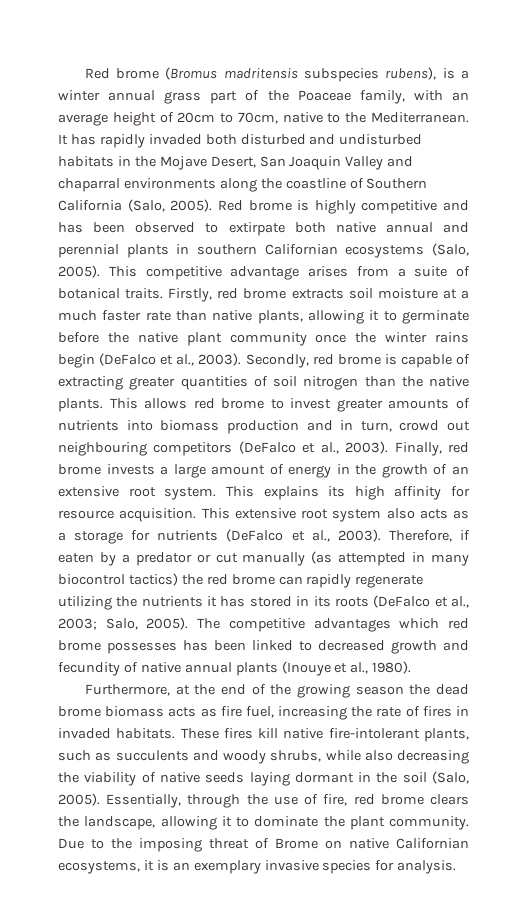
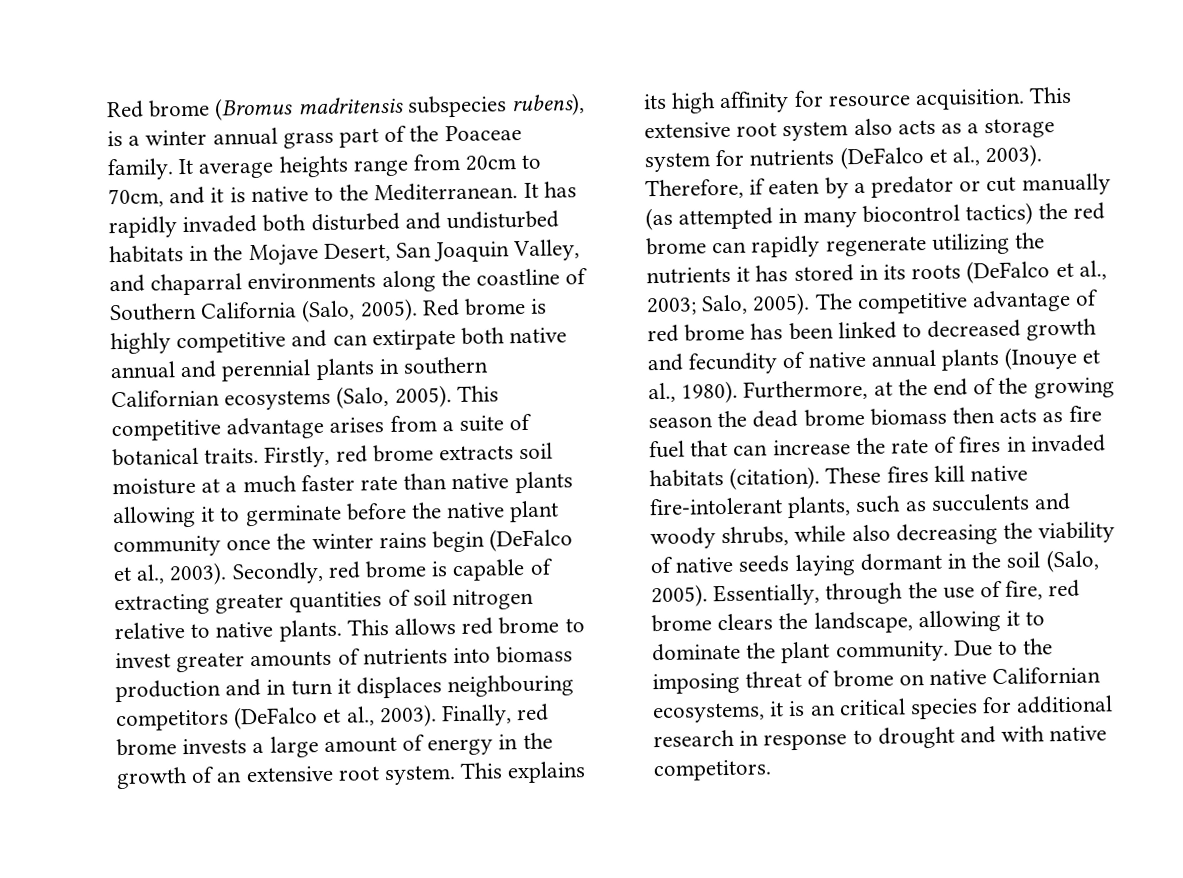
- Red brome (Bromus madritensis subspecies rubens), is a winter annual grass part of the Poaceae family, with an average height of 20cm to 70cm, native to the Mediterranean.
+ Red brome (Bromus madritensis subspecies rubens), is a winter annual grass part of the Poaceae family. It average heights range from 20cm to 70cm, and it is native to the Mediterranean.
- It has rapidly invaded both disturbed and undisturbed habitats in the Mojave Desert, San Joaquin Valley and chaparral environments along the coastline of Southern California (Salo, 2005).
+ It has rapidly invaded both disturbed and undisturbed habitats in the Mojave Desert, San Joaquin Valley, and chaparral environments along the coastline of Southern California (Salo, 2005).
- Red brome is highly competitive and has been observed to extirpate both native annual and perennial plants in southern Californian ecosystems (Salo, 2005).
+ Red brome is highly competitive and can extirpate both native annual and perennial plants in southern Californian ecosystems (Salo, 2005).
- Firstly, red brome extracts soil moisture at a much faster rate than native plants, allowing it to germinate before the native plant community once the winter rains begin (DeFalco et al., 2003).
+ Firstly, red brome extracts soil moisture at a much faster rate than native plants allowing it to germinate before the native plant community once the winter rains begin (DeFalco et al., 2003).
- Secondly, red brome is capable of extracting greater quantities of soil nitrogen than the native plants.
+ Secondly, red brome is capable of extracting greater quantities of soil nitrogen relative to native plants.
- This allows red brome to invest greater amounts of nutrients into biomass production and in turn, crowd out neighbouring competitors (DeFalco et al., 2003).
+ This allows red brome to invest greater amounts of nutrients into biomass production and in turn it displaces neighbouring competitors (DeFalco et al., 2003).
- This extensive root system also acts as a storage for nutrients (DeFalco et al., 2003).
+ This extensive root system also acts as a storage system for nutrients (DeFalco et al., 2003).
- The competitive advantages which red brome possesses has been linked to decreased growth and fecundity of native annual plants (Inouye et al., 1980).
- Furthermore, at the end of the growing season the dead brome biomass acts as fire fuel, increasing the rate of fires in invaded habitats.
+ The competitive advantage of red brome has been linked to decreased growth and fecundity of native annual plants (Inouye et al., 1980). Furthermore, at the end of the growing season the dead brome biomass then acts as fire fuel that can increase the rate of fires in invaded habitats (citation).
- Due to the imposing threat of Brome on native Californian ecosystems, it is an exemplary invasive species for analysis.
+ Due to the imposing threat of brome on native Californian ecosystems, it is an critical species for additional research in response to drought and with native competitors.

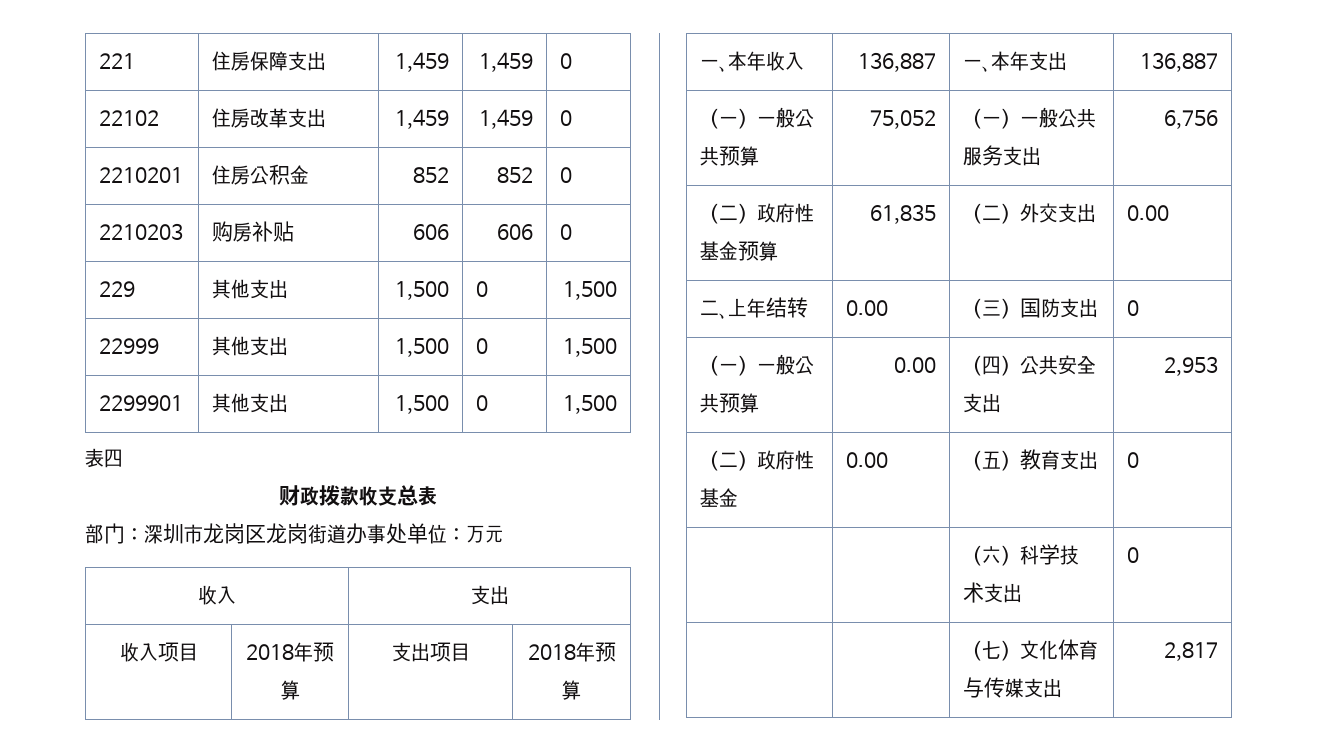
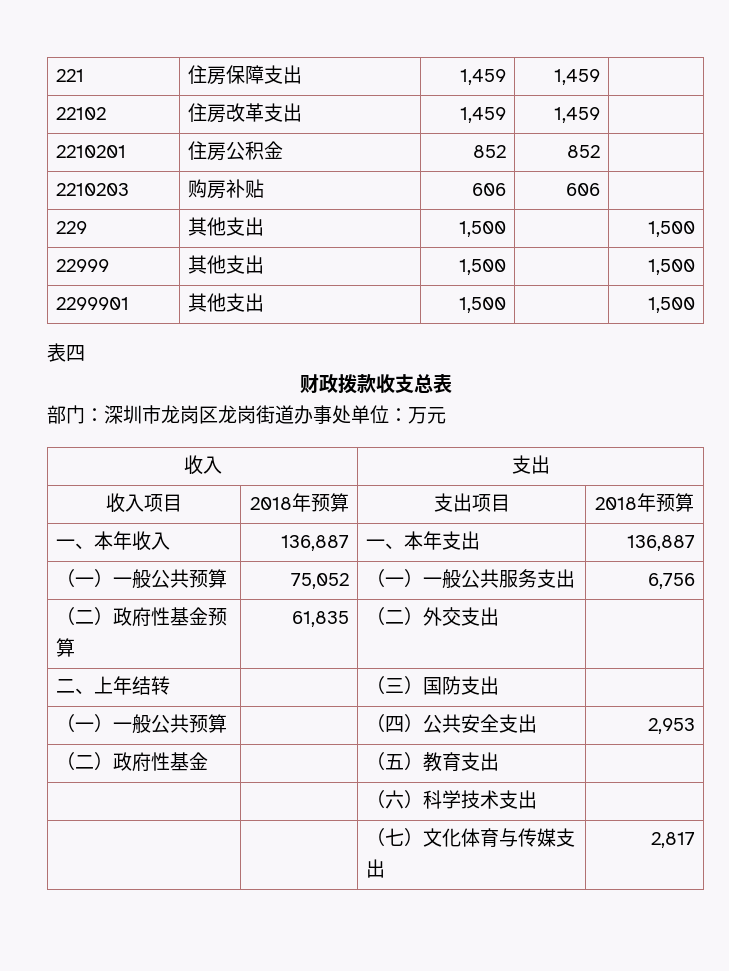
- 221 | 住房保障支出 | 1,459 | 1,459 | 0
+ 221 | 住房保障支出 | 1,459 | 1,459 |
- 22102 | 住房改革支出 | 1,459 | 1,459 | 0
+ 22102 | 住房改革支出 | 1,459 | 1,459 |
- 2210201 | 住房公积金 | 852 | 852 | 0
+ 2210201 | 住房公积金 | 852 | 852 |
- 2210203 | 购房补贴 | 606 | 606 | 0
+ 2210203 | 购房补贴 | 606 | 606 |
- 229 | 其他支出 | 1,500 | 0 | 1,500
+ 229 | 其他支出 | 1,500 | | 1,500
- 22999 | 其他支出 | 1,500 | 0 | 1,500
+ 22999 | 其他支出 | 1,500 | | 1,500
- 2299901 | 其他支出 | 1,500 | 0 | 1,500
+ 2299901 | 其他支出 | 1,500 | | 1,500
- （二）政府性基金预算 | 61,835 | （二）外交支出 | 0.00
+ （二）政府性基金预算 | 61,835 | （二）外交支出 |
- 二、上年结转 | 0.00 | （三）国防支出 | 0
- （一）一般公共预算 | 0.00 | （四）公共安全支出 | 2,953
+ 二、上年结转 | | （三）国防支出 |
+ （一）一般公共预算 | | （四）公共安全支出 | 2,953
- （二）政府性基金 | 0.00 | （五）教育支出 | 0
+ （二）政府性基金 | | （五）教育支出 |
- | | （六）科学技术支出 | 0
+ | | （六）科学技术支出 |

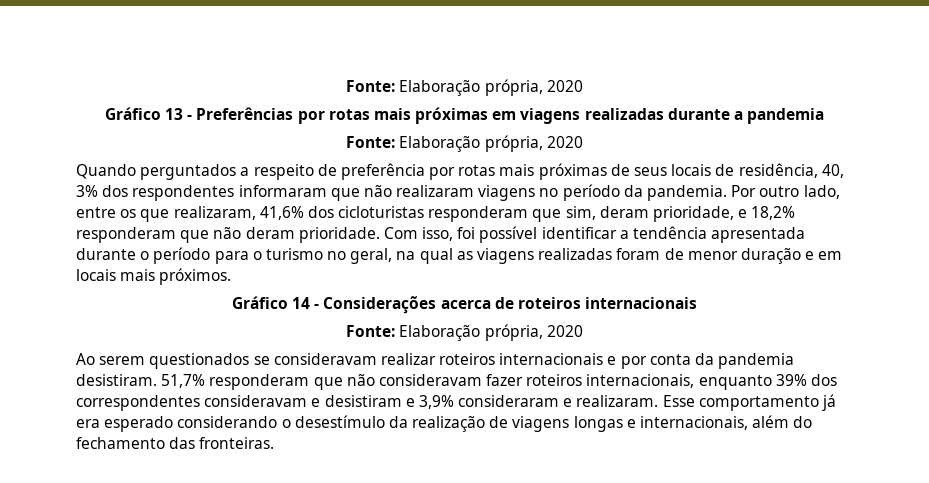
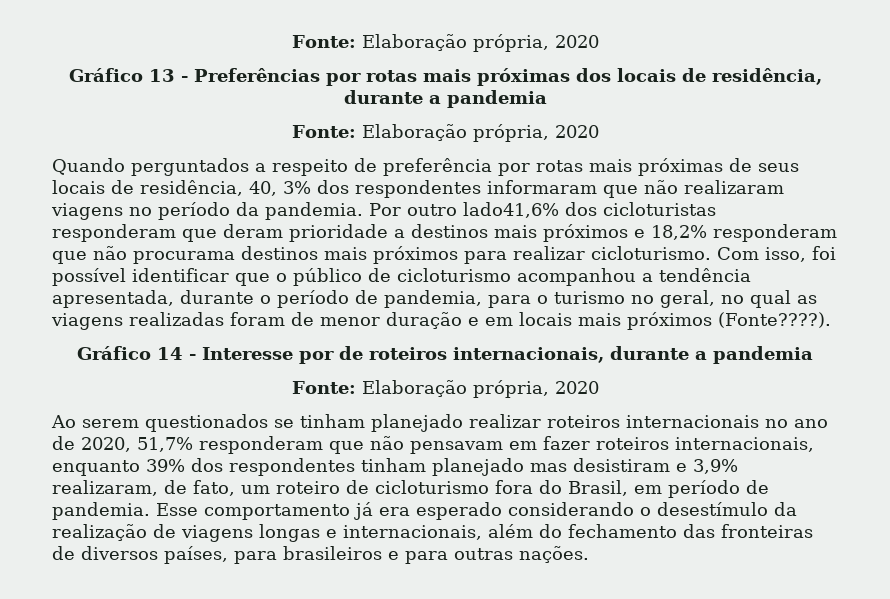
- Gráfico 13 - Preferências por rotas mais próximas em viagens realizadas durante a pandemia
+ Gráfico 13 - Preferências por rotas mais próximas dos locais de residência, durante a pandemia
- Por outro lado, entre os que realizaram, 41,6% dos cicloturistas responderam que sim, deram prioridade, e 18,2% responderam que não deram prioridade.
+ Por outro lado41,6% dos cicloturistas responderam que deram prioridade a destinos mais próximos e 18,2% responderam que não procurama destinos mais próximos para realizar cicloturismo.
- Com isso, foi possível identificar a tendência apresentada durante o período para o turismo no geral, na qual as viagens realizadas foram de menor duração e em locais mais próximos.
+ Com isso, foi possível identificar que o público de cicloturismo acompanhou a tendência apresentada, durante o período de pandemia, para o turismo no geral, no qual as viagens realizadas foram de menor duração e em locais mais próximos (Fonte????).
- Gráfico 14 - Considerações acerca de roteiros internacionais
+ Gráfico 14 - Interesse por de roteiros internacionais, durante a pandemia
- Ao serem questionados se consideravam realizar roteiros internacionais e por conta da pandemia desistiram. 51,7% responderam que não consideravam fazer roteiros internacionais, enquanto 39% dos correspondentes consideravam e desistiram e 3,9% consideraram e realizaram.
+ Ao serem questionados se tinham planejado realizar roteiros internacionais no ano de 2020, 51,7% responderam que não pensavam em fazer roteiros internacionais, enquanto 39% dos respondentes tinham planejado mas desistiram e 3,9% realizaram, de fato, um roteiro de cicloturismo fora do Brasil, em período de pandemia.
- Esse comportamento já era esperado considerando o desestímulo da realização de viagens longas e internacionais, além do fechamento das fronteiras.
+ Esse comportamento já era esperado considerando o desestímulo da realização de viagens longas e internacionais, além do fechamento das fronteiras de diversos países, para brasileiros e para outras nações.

=-=-=

● TASK INSTRUCTIONS: Would you copy, unchanged, the stretch of the records above that begins at the line containing "- 22999 | 其他支出 | 1,500 | 0 | 1,500" and ends at the line containing "二、上年结转 | | （三）国防支出 |", and only that?

● EXERCISE SOLUTION:
- 22999 | 其他支出 | 1,500 | 0 | 1,500
+ 22999 | 其他支出 | 1,500 | | 1,500
- 2299901 | 其他支出 | 1,500 | 0 | 1,500
+ 2299901 | 其他支出 | 1,500 | | 1,500
- （二）政府性基金预算 | 61,835 | （二）外交支出 | 0.00
+ （二）政府性基金预算 | 61,835 | （二）外交支出 |
- 二、上年结转 | 0.00 | （三）国防支出 | 0
- （一）一般公共预算 | 0.00 | （四）公共安全支出 | 2,953
+ 二、上年结转 | | （三）国防支出 |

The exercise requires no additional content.